The High Court held that when a trust makes a company presently entitled to income but does not pay it out, this does not create a Division 7A loan. Steven Bendel, an accountant, challenged the ATO’s tax ruling TD2022/1 which treated UPEs as loans. The court found that the trust deed and distribution resolution did not create a debtor relationship or ‘financial accommodation’ as the ATO claimed. The ATO said it is considering the implications of this adverse decision.

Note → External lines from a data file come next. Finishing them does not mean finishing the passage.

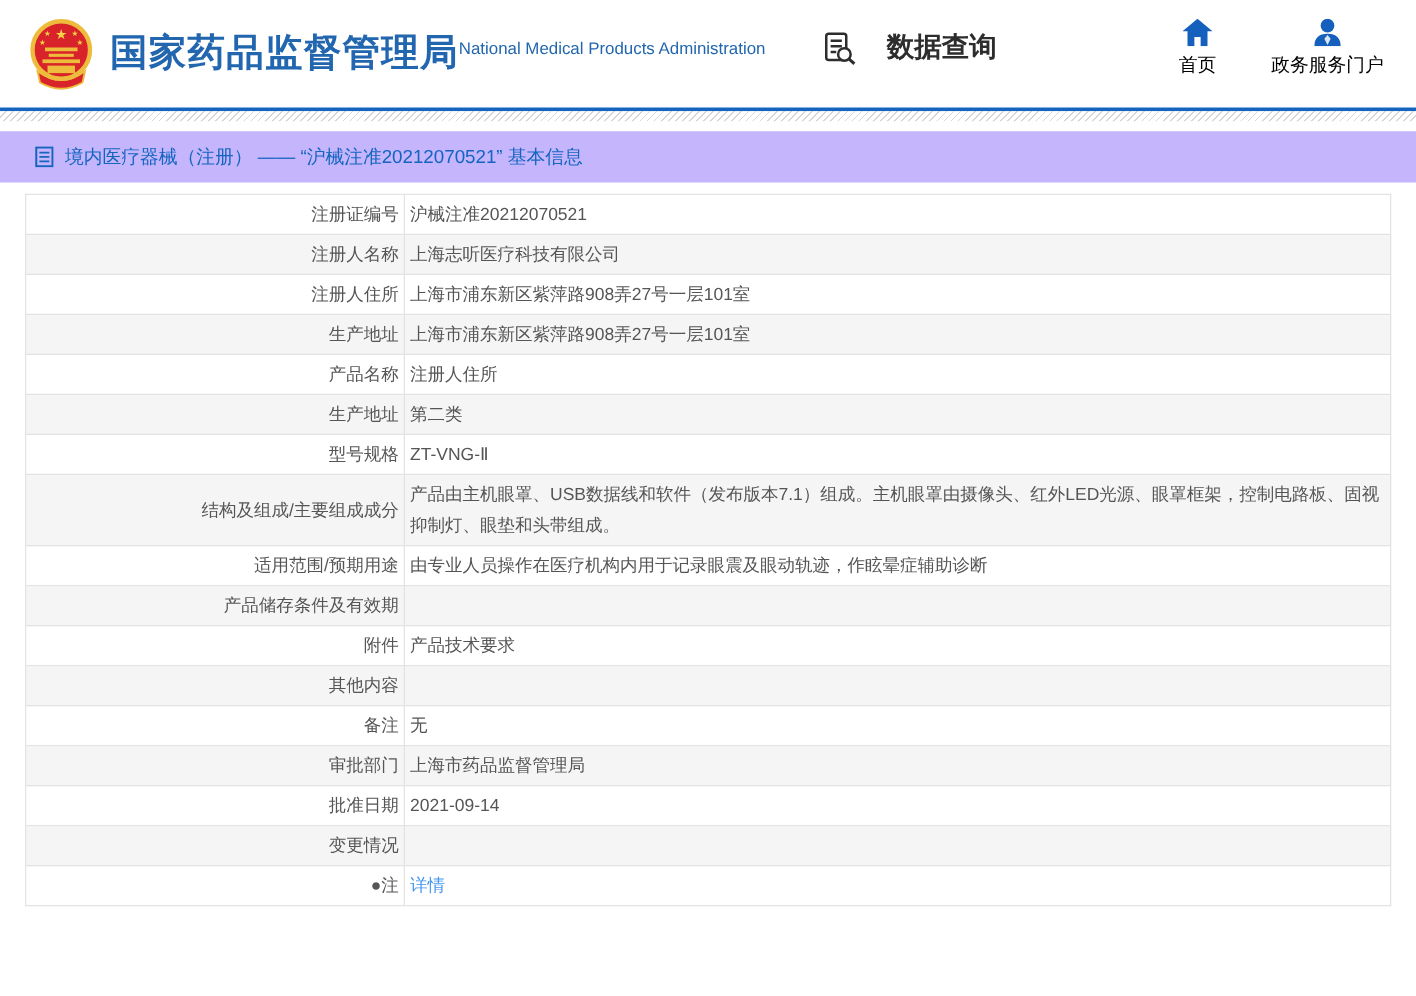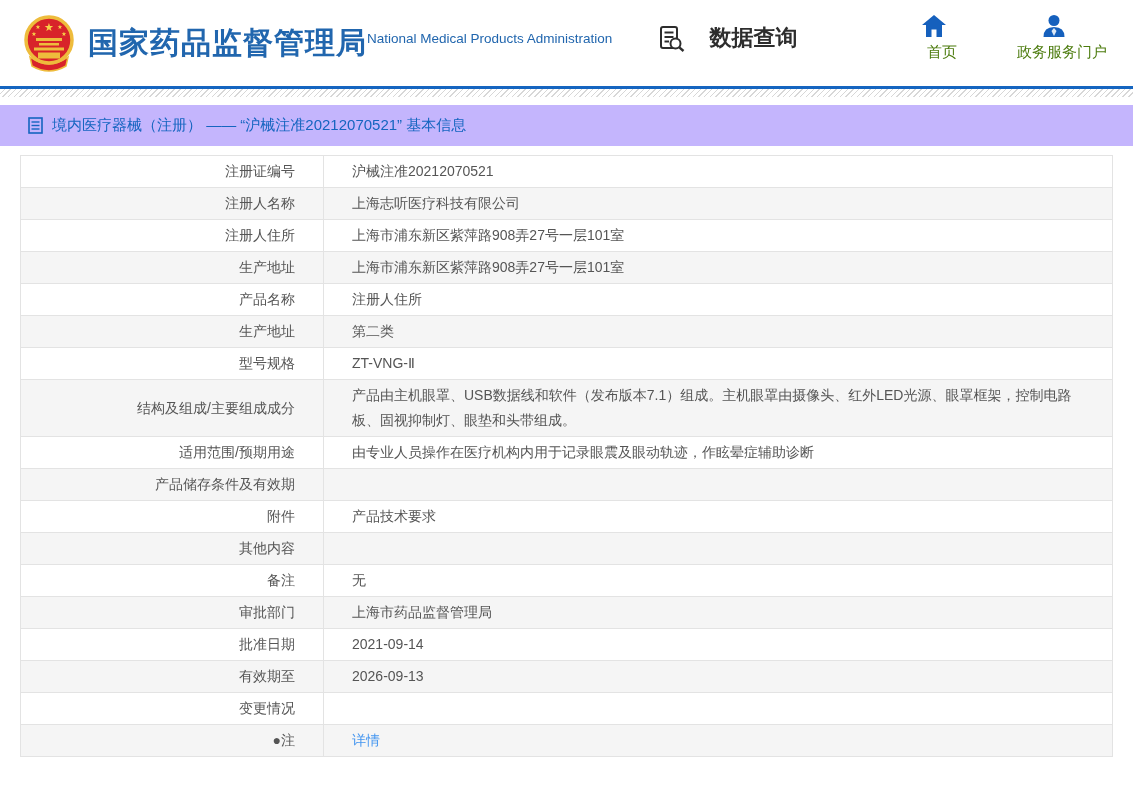"首页" .nav-label { color: #4d7c0f -> #000000; margin-left: 16px -> none }
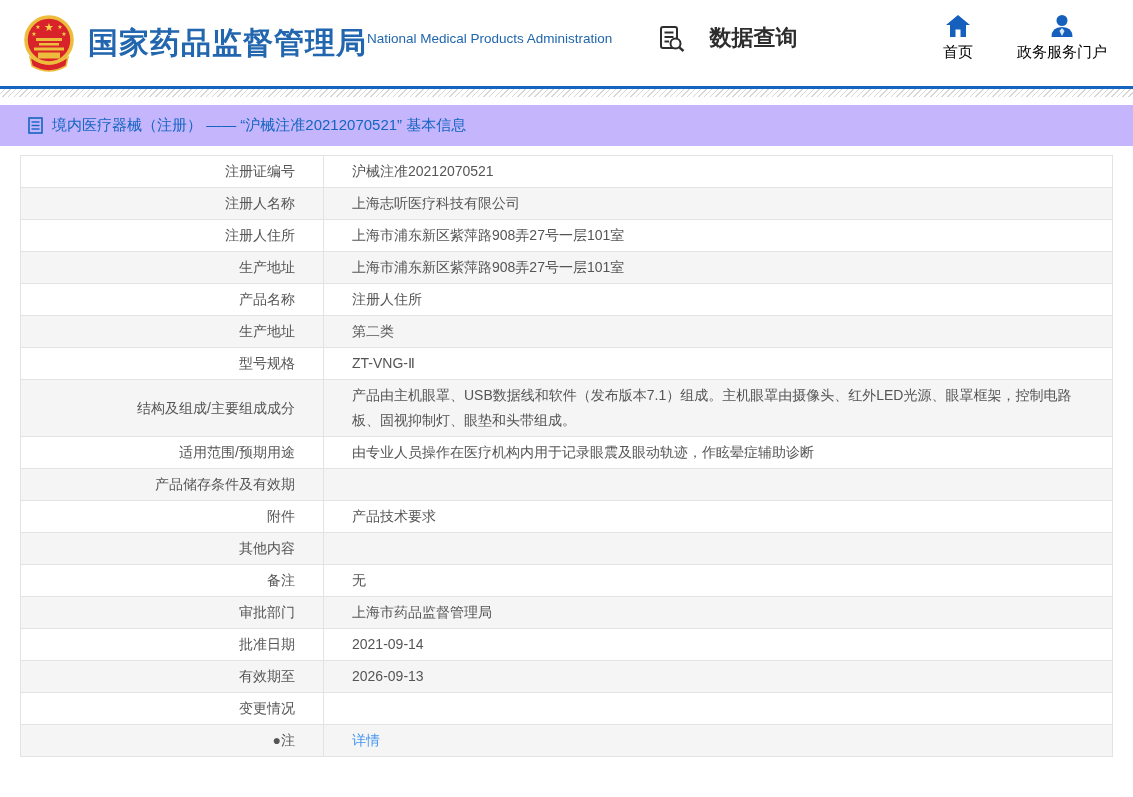"注册证编号" .tbl td { padding: 3px 28px -> 3px 4px }
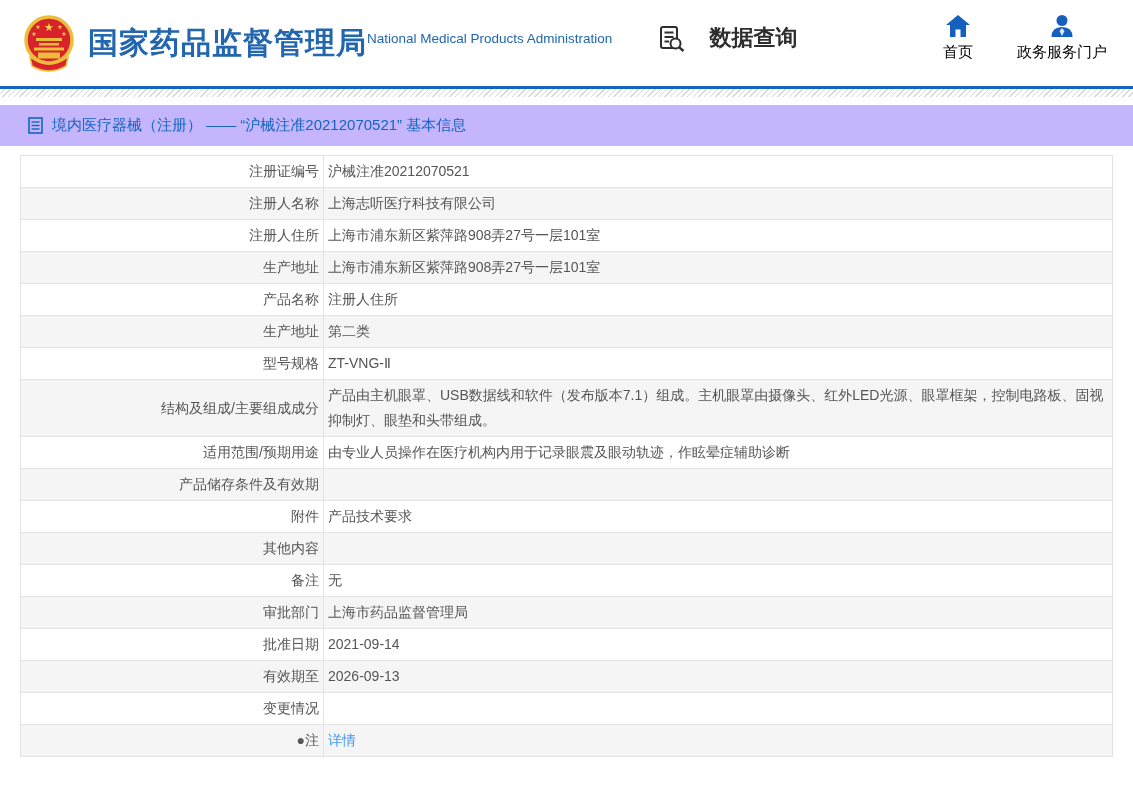"有效期至" tr { html: <tr> <td>有效期至</td> <td>2026-09-13</td> </tr> -> none }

Why This Matters for Family Businesses

Many private groups use bucket companies to hold trust distributions while keeping cash in the trust for working capital. Under the ATO’s old view, this forced unnecessary loan documentation and repayment pressure. The ATO refused to accept the Federal Court decision and continued applying its ruling despite being contrary to law. After this ruling, that specific argument is gone. The decision removes one pathway to a deemed dividend but does not switch off Division 7A entirely or other anti-avoidance rules.

What Hasn’t Changed

The Bendel ruling does not neutralise Subdivision EA, section 100A, or Part IVA anti-avoidance provisions. It does not automatically unwind old paperwork or loan agreements already in place. Business owners should not overreact. The decision settles only one specific ATO argument that had driven compliance behaviour for over a decade. Trustees still need to follow proper trust deed clauses and distribution resolutions to avoid other tax risks.

What Comes Next

The ATO announced it will update its Interim Decision Impact Statement to provide practical guidance to impacted taxpayers. The High Court’s decision is final with no further appeal path. Tax advisers and professional bodies including the Institute of Public Accountants have praised the ruling as bringing long-awaited certainty to trust taxation. The decision is expected to have broad implications for private groups managing retained trust profits.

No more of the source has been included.